1. Field of the Invention
The invention relates generally to a method of manufacturing a capacitor in a semiconductor device. More particularly, the invention relates to a method of manufacturing a capacitor in a semiconductor device using a metal material as a lower electrode.
2. Description of the Prior Art
Generally, as a semiconductor device is highly integrated, it is necessary that both the size of the device and the thickness (Tox) of an effective oxide film be reduced. Therefore, in order to manufacture a more reliable device, it is necessary that an electrical characteristic such as a leakage current be improved while change in the capacitance depending on a bias voltage is reduced. In order to improve this characteristic, a capacitor of a MIM (metal-insulator-metal) structure has been developed, in which a metal material is used as an upper electrode and a lower electrode is used instead of conventional polysilicon. When a metal electrode capacitor is formed, in order to manufacture reliable devices capable of preventing oxidization of a lower electrode material due to a thermal process after deposition of the entire film, and to improve characteristics such as the thickness of an effective oxide film and a leakage current in a capacitor, a method of depositing a good quality capacitor dielectric film and controlling thermal process conditions become very important factors.
When a capacitor including Ta2O5 in a memory device is manufactured, if noble metal materials such Ru, etc. are used as a lower electrode, as the energy barrier with polysilicon, that is, the work function is great, it is possible to reduce the thickness of an effective oxide film and to reduce a leakage current in the thickness of the same oxide film.
When a Ta2O5 dielectric film is deposited, however, a subsequent annealing process is required in order to secure a dielectric characteristic of a capacitor since oxygen content is low and the film includes impurities such as carbon and hydrogen. In an annealing process under oxygen atmosphere at high temperature in order to secure a dielectric characteristic of the Ta205, if the temperature of the annealing process is too high or the time of the annealing process is too long, the lower electrode is oxidized to create an unnecessary oxide at the interface the Ta2O5 film and the lower electrode.

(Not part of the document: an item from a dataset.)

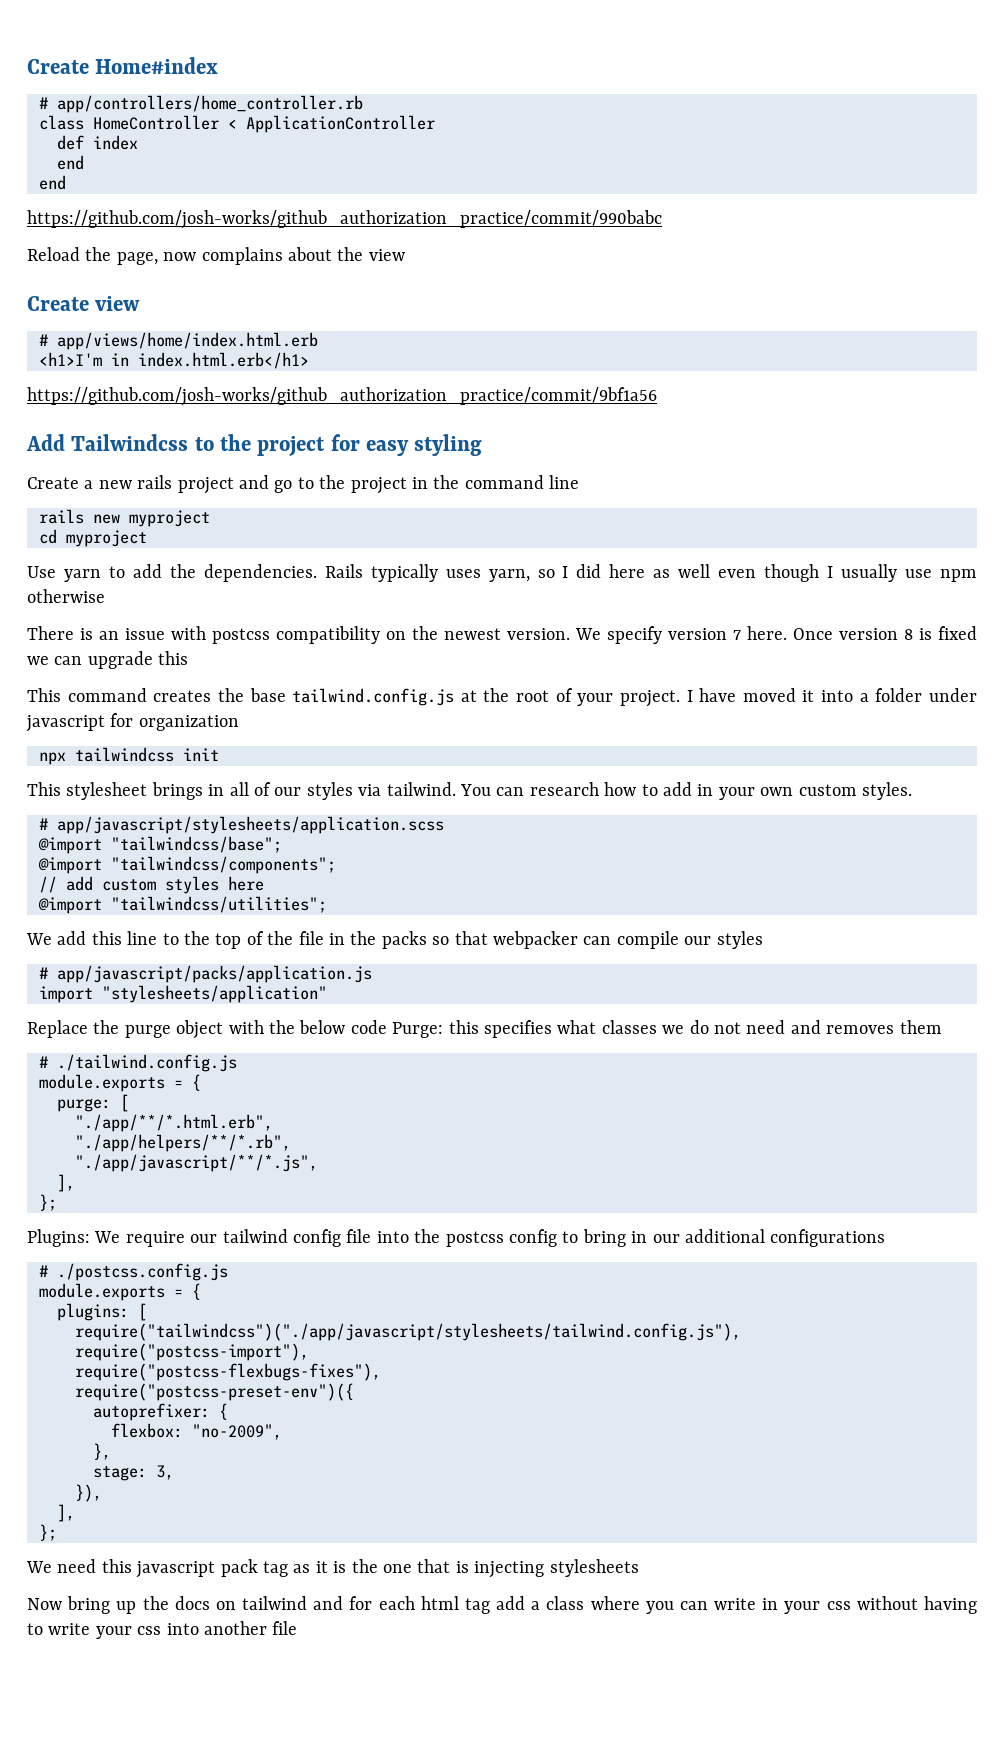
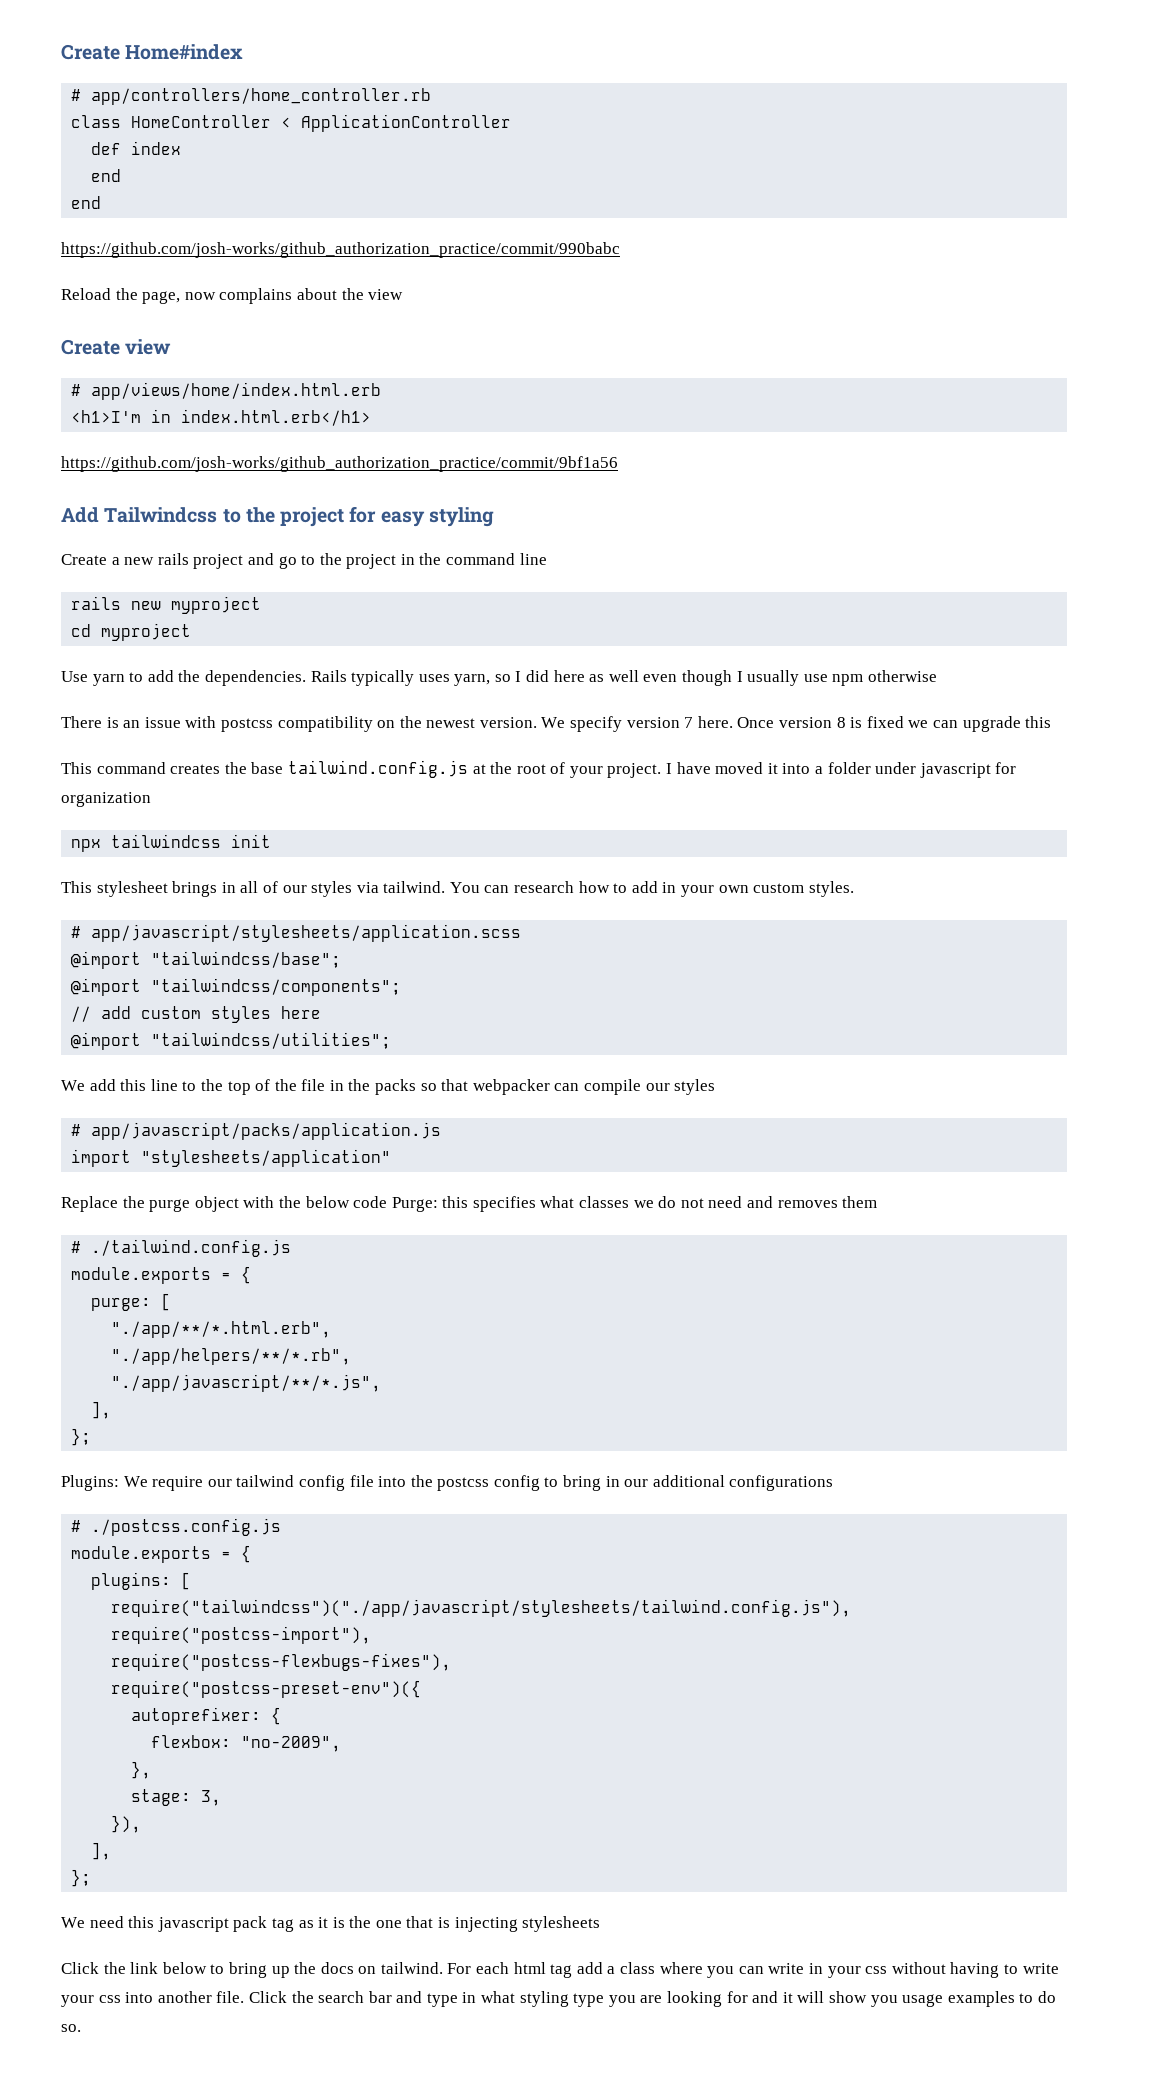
[27,1598,62,1610] Now -> [61,1962,225,1974] Click the link below to
[242,1596,373,1610] tailwind and for -> [380,1962,472,1974] tailwind. For
[272,1621,298,1635] file -> [216,1991,1056,2007] [61,2024,81,2032] file. Click the search bar and type in what styling type you are looking for and it will show you usage examples to do so.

In a structure in which TiN is used as a barrier film, Ru is used as a lower electrode and Ta2O5 is used a dielectric film, if an annealing process for securing a dielectric characteristic of a Ta2O5 film is performed, a RuO2 film is formed at the interface of the Ru lower electrode and the Ta2O5 film. At this time, as the RuO2 film is additionally formed, depending on the surrounding oxidizing condition, and not by a given oxidization condition applied to it, the quality of the film is degraded and the thickness of it becomes nonuniform. The RuO2 film is grown while the surface of the Ru lower electrode is oxidized during the annealing process. Thus, not only a lifting phenomenon of the Ta2O5 film is generated by expanded volume due to growth of the RuO2 film, but also oxygen contained in the Ta2O5 film is diffused into the Ru lower electrode. Due to this, there is a problem that a dielectric characteristic of the Ta2O5 film cannot be sufficiently obtained. Also, as the thickness of the RuO2 film is nonuniform, the surface roughness at the interface of the Ru lower electrode and the Ta2O5 film is increased to lower the dielectric characteristic of the Ta2O5 film.
In addition, if oxygen is diffused into the TiN barrier film via the Ru lower electrode, the oxygen reacts with TiN to form a TiN barrier film made of TiO or TiON, which results in lowering of the quality of the TiN barrier film to degrade an electric characteristic of the device.
A method of manufacturing a capacitor in a semiconductor device according to the invention includes the sequential steps of forming a polysilicon film, a barrier film, and a Ru film on an oxide film formed on the semiconductor substrate, and then patterning the polysilicon, barrier, and Ru films to form a lower electrode; forming a RuO2 film on the Ru film; forming a dielectric film on the RuO2 film and then performing an annealing process; and forming an upper electrode on the dielectric film.